Lo vedo tremare, il respiro è pesante e la fronte imperlata di sudore, il cuore batte ancora, ma il suono è leggero, quasi impercettibile, sta svanendo. Occhi grandi e secchi mi scrutano, mi denudano, denti mordono l’aria, come se cercasse di divorare lo spazio stesso, le gengive sanguinano macchiando i denti avorio: è affamato; ma ci sono solo io in questa stanza e lui è nudo davanti a me.
Mi accarezza, mi bacia, parole dolci come il miele escono dalle labbra aride, tagliate dalla sete e sottili come fili: mi ama, mi protegge, sono il figlio della profezia, ottenuto con infinite difficoltà, sono Isacco, ma lui non mi sacrificherà, non mi venderà, renderà l’anima a Dio da peccatore, ma non mi venderà. Grida la sua sfida al cielo, deride l’Angelo della Morte, incapace di spaventarlo: cosa può saperne lui lassù in Paradiso, dove la grazia abbonda per tutti, della bellezza infinita del possedere, della meravigliosa sensazione di piacere che si ha nel pronunciare o anche solo nel pensare l’aggettivo “mio”.

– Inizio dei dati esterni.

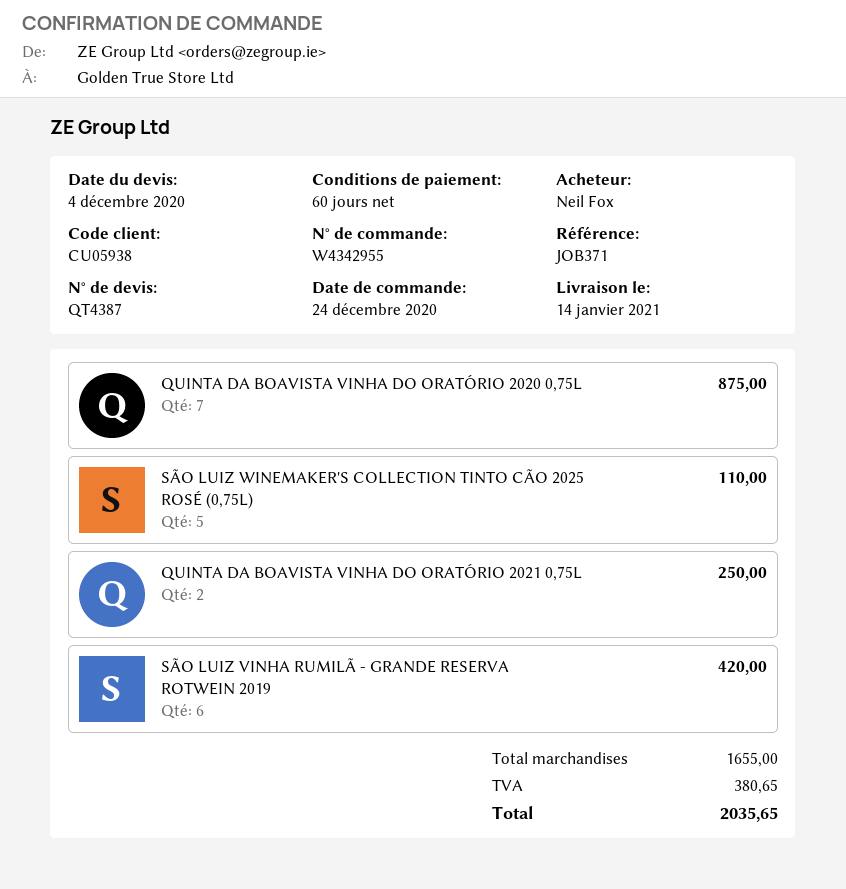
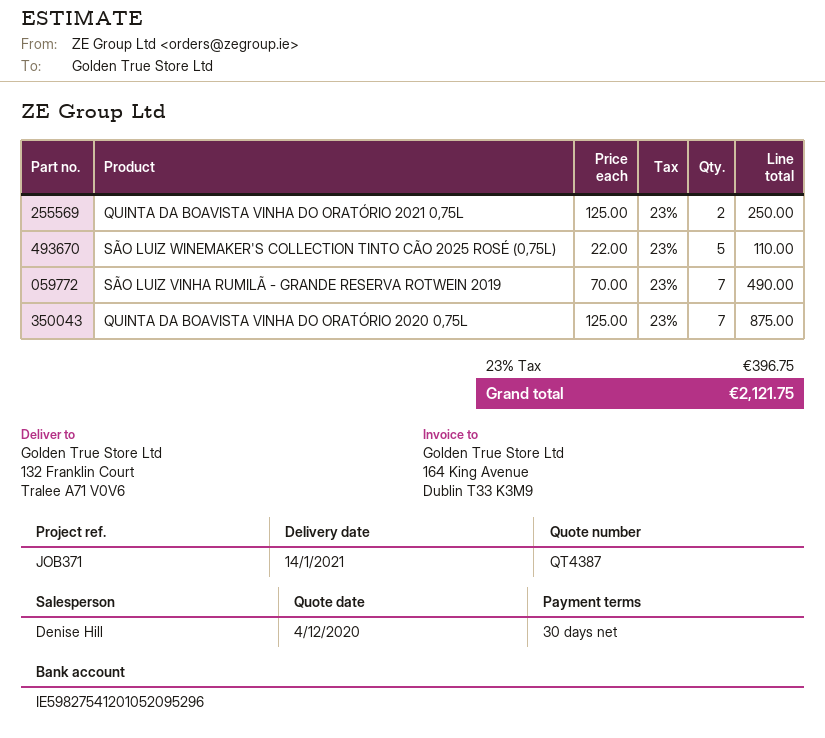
payment terms: 60 days -> 30 days
SÃO LUIZ VINHA RUMILÃ - GRANDE RESERVA ROTWEIN 2019: 6 for 420.00 -> 7 for 490.00
tax: 380.65 -> 396.75
total: 2035.65 -> 2121.75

Il silenzio avvolge la stanza, la fame lo sta consumando e accovacciato sul pavimento mi stringe tra le dita nodose, non mi abbandonerà neanche da morto, non può, ma soprattutto non vuole.
Che valore ha la vita di fronte a me?
Il mio nome è zaffiro e sono una pietra lucente, il suo nome non lo ricordo, ma è per avermi troppo amato che ora non vive più, è per avermi troppo amato che non ha mai vissuto.